There are inherent limitations to the effectiveness of any system of disclosure controls and procedures, 

including the possibility of human error and the circumvention or overriding of the controls and procedures. 
Accordingly, even effective disclosure controls and procedures can only provide reasonable assurance of achieving 
their control objectives. Based upon our evaluation, we, with the participation of our Chief Executive Officer and 
Chief Financial Officer, concluded that as of December 31, 2022, our disclosure controls and procedures were 
effective to provide reasonable assurance that information required to be disclosed by us in the reports that we file or 
submit under the Exchange Act is recorded, processed, summarized and reported, within the time periods specified in 
the applicable rules and forms, and that it is accumulated and communicated to our management, including our Chief 
Executive Officer and Chief Financial Officer, as appropriate to allow timely decisions regarding required disclosure. 

Management’s Annual Report On Internal Control Over Financial Reporting 

Our management is responsible for establishing and maintaining adequate internal control over financial 

reporting as defined in Rules 13a-15(f) and 15(d)-15(f) under the Securities Exchange Act of 1934. Our internal 
control over financial reporting is a process designed under the supervision of our Chief Executive Officer and Chief 
Financial Officer, and monitored by our board of directors, management and other personnel, to provide reasonable 
assurance regarding the reliability of financial reporting and the preparation of our financial statements for external 
reporting purposes in accordance with IFRS as issued by the IASB, and it includes those policies and procedures that: 
(i) pertain to the maintenance of records that, in reasonable detail, accurately and fairly reflect transactions, 
dispositions of our assets, and treasury policies; (ii) provide reasonable assurance that transactions are recorded as 
necessary to permit preparation of financial statements in accordance with IFRS, and that receipts and expenditures 
are being made only in accordance with authorization of our management and directors; and (iii) provide reasonable 
assurance regarding prevention or timely detection of unauthorized acquisition, use or disposition of our assets that 
could have a material effect on our financial statements. 

Because of its inherent limitations, internal control over financial reporting may not prevent or detect 

misstatements.
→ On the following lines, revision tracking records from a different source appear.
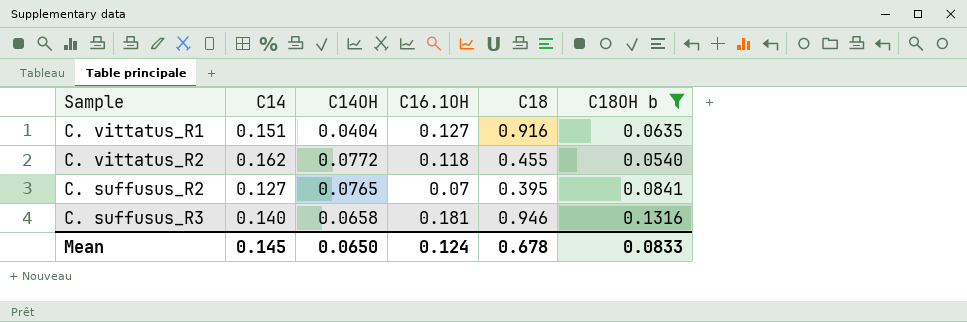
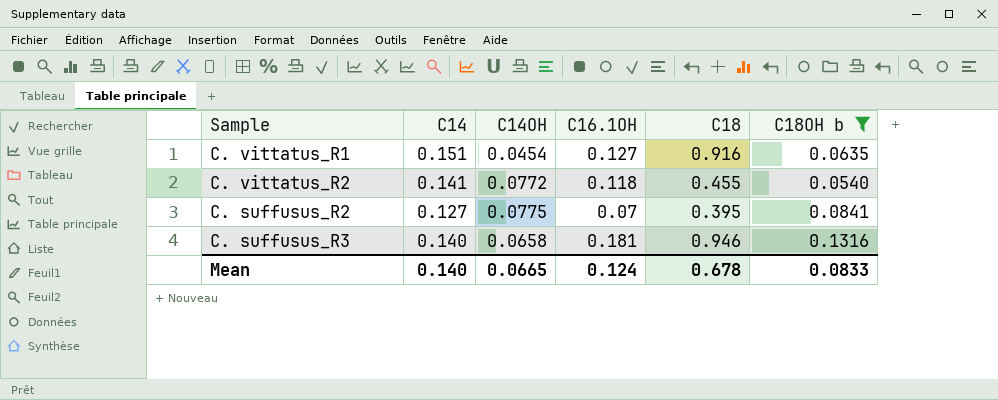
C. vittatus_R1 | C14OH: 0.0404 -> 0.0454
C. vittatus_R2 | C14: 0.162 -> 0.141
C. suffusus_R2 | C14OH: 0.0765 -> 0.0775
Mean | C14: 0.145 -> 0.140
Mean | C14OH: 0.0650 -> 0.0665

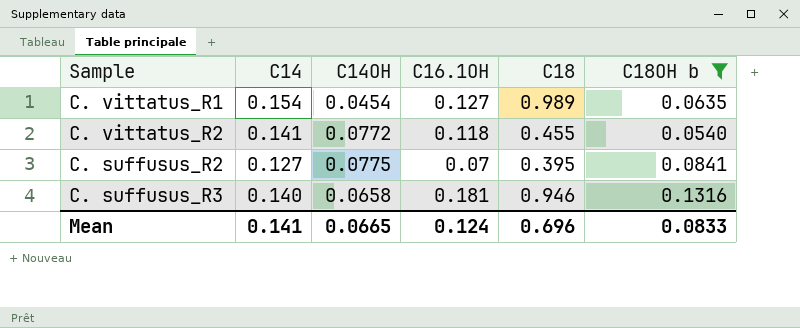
C. vittatus_R1 | C14: 0.151 -> 0.154
C. vittatus_R1 | C18: 0.916 -> 0.989
Mean | C14: 0.140 -> 0.141
Mean | C18: 0.678 -> 0.696

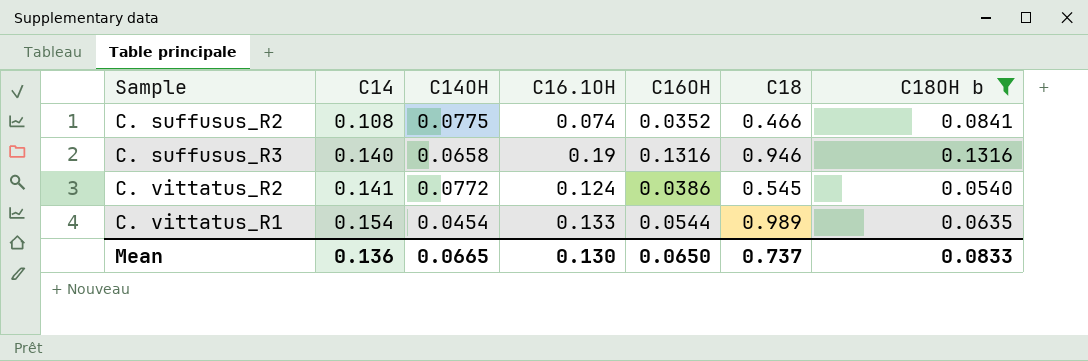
row order: none -> C14 ascending
column C16OH | position: none -> 5
C. suffusus_R2 | C14: 0.127 -> 0.108
C. suffusus_R2 | C16.1OH: 0.07 -> 0.074
C. suffusus_R2 | C18: 0.395 -> 0.466
C. suffusus_R3 | C16.1OH: 0.181 -> 0.19
C. vittatus_R2 | C16.1OH: 0.118 -> 0.124
C. vittatus_R2 | C18: 0.455 -> 0.545
C. vittatus_R1 | C16.1OH: 0.127 -> 0.133
Mean | C14: 0.141 -> 0.136
Mean | C16.1OH: 0.124 -> 0.130
Mean | C18: 0.696 -> 0.737

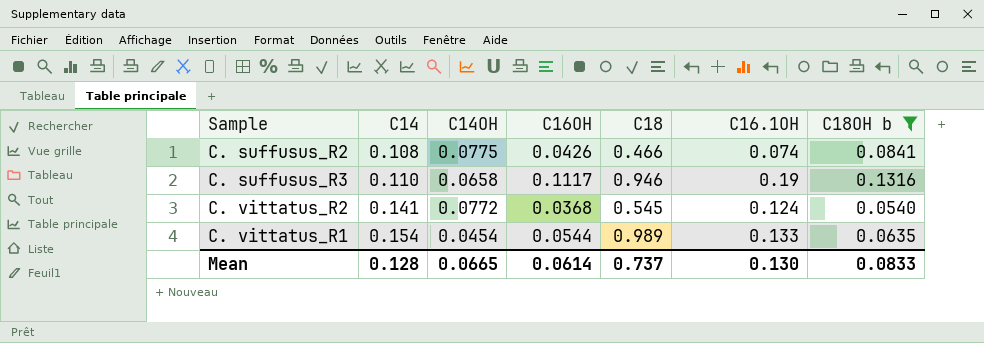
column C16.1OH | position: 4 -> 6
C. suffusus_R2 | C16OH: 0.0352 -> 0.0426
C. suffusus_R3 | C14: 0.140 -> 0.110
C. suffusus_R3 | C16OH: 0.1316 -> 0.1117
C. vittatus_R2 | C16OH: 0.0386 -> 0.0368
Mean | C14: 0.136 -> 0.128
Mean | C16OH: 0.0650 -> 0.0614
Therefore, effective control over financial reporting cannot, and does not, provide absolute assurance 
of achieving our control objectives. Also, projection of any evaluation of the effectiveness of the internal controls to 
future periods is subject to the risk that controls may become inadequate because of changes in conditions or that the 
degree of compliance with the policies or procedures may deteriorate.  

As of the year ended December 31, 2022, our management conducted an assessment of the effectiveness of 

our internal control over financial reporting in accordance with the criteria established in the publication “Internal 
Control – Integrated Framework (2013),” issued by the Committee of the Sponsoring Organizations of the Treadway 
Commission, as well as the rules set by the SEC in its Final Rule “Management’s Report on Internal Control Over 
Financial Reporting and Certification of Disclosure in Exchange Act Periodic Reports.”  

Based on the assessment performed, management concluded that our internal control over financial reporting 

was effective as of the end of the period covered by this annual report. 

Attestation report of the registered public accounting firm 

Not applicable, in light of the Company’s status as an emerging growth company. 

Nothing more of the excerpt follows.